Please give, exactly as they appear below, the line with "discount: 5% = 20.01 -> 5% = 19.81" and every line after it through the final one, and nothing else.
====================
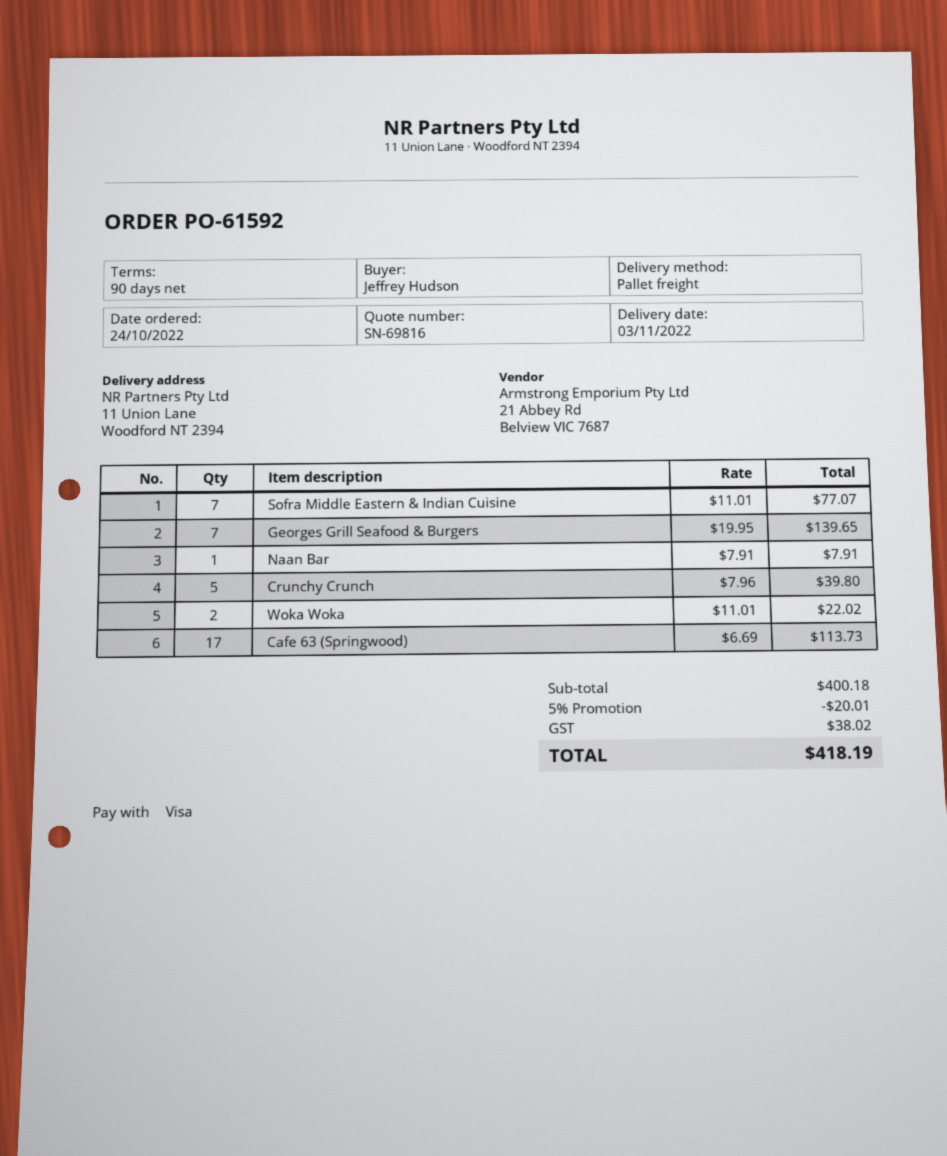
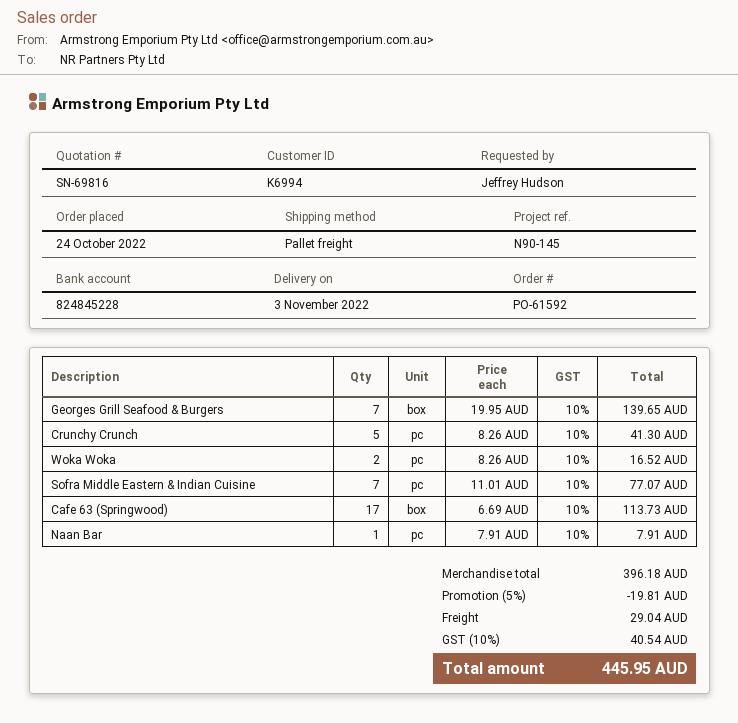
Crunchy Crunch: 5 x 7.96 = 39.80 -> 5 x 8.26 = 41.30
Woka Woka: 2 x 11.01 = 22.02 -> 2 x 8.26 = 16.52
subtotal: 400.18 -> 396.18
discount: 5% = 20.01 -> 5% = 19.81
shipping: none -> 29.04
tax: 38.02 -> 40.54
total: 418.19 -> 445.95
====================
» **RESPONSE AREA**
discount: 5% = 20.01 -> 5% = 19.81
shipping: none -> 29.04
tax: 38.02 -> 40.54
total: 418.19 -> 445.95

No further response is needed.